The Beginners Guide to using the Command Line for SEO

The command line can look very intimidating if you’ve never used it before. By the very nature of the command line the interface is basics but when you know how to use it, it can be very powerful. Even learning the basics of the command line can quickly make the terminal into one of your greatest tools. As an SEO you should learn to love the command line, once you get over the fact that it’s ugly and looks like something out of the matrix it can make your job a lot easier. What takes you hours in Excel can take you second in the command line.

If you don’t even know what the command line is, don’t worry, it’s that horrible screen that look something like this: 

intro to command line

Set up

Sorry, but this isn’t going to be a post on how to set up the command line, so in the interest in getting the most out of this post, I’m going to assume that you are using the terminal if you are on a Mac or that you have installed Cygwin if you are on a Windows machine.


Open up the command line and if you are using a Mac, you will be presented with something similar to the screen shown below:

mac command line


If you are using Cygwin, you will most likely see something like the screen below:

windows command line


Tip – If you get confused or want to clear the screen and start again you can just clear the screen using “ctrl+l”. Also if you run a command and it’s running for a long time, you can quit by pressing ctrl+c. 

Okay, the first thing you will want to know is where you are. To find out just type:

“pwd”  (print working directory) and hit enter. You will then see the screen below:

pwdThis is handy to remember; it can be easy to get lost or forget which folder you are in so hitting pwd can be useful. 

Moving Between Folders

Before you move anywhere, you need to know what’s in your working directory. To do this, you want the command line to list everything in the folder you are currently in. To do this simply type:

“ls” (list) and hit enter. You will then see the screen below:

listFor privacy reasons, I’ve blacked out some of my folders, but you can see that it lists all of the folders within the directory. Let’s say I want to go into my desktop folder. To move up or down directories, the command always starts with “cd” (change directory), so to move into the desktop directory, we simply type:

“cd desktop” and hit enter. If you then use the list commands, you will see the items on your desktop as in the image below:


As you can see, I have 3 folders on my desktop. Let’s go into folder 3 using the cd command I’ve just shown you:

Important – As there is a space in the folder name, we need to do one of two things:

  1. Either escape the space using a backslash – “cd Folder\ 3”
  2. Use quotations around the folder name – “cd “Folder 3”

To make sure we are in there, let’s list all items in folder 3. See the screen below:

lists items
As you can see, there is only one folder named Folder 4. Let’s assume we’ve changed our mind and we actually want to be in folder 2. To move back up a level we again use the change directory command, but this time we use a space and two full stops. This would look like this:

“cd ..” – This would then take you to the folder above, which in this case is the desktop.

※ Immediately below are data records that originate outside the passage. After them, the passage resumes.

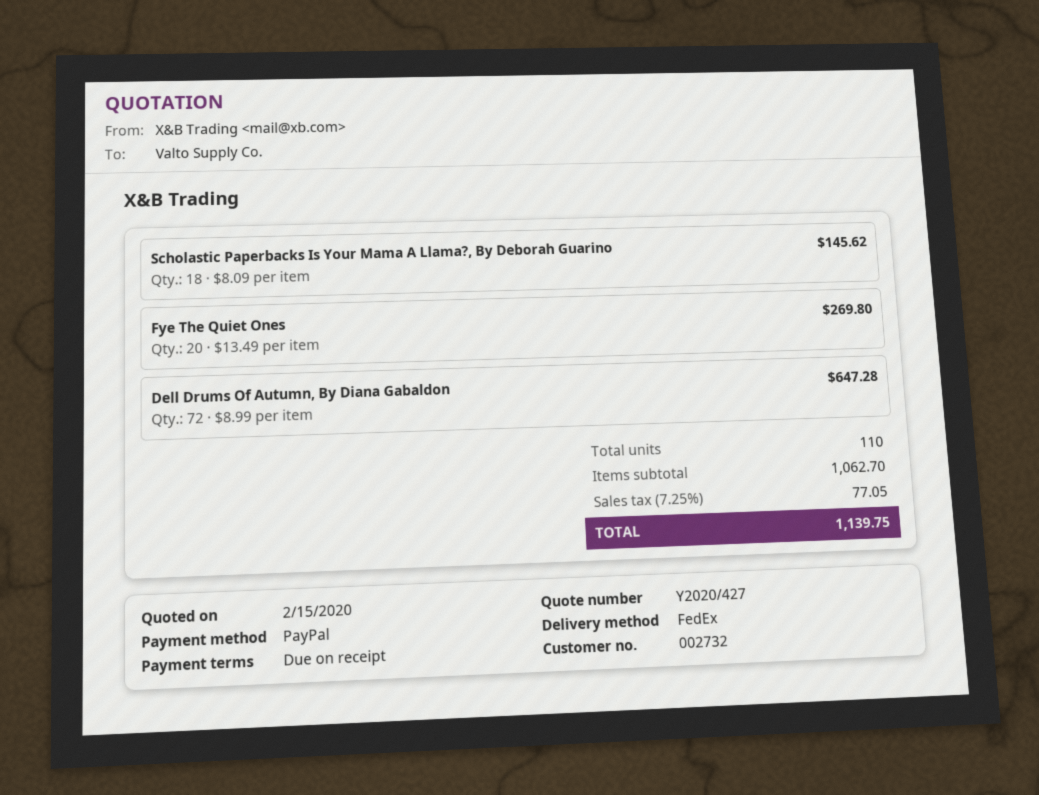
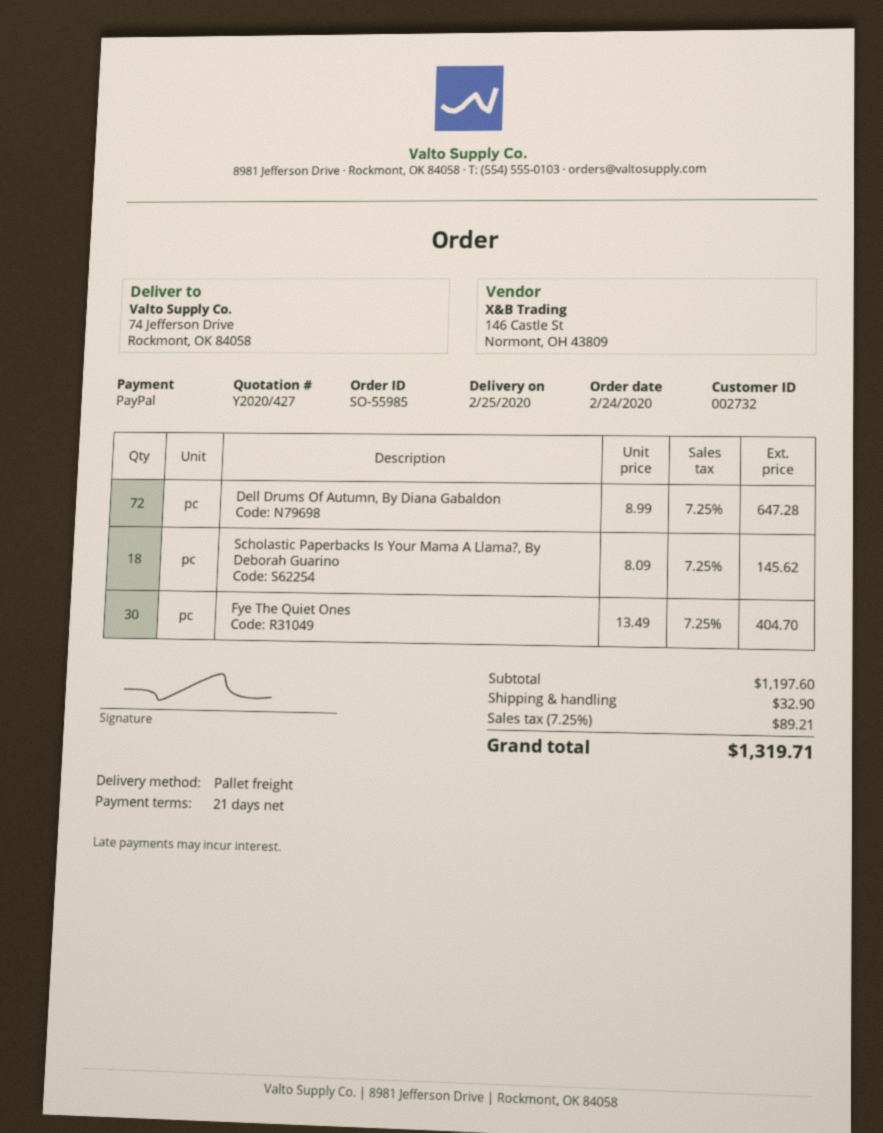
payment terms: on receipt -> 21 days
shipping method: FedEx -> pallet freight
Fye The Quiet Ones: 20 x 13.49 = 269.80 -> 30 x 13.49 = 404.70
subtotal: 1062.70 -> 1197.60
shipping: none -> 32.90
tax: 7.25% = 77.05 -> 7.25% = 89.21
total: 1139.75 -> 1319.71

Tip – When typing out a folder or file name, you don’t need to type the full thing, just press the tab key and the command line will auto complete as far as possible. In the case of the example above, we could just Type “cd F(tab)” and it would auto compete up to “Folder \” meaning we just need to add the 4.

Summary of what we’ve covered so far

  1. Find out where you are using “pwd”
  2. List the items in current directory “ls”
  3. Move down a directory “cd FolderName”
  4. Move up a directory “cd ..”

Working with Documents

Now that we know the basics and how to get around in the command line environment, let’s get into something more interesting. Let’s look at how you can open, search, edit and export documents in seconds. As this is designed to be used by SEOs, the files that we are going to use are log files from my personal site. It’s a tiny site with very little traffic so the files won’t be too large, which is perfect for our needs. I’ve included 4 months of logs, from April to July.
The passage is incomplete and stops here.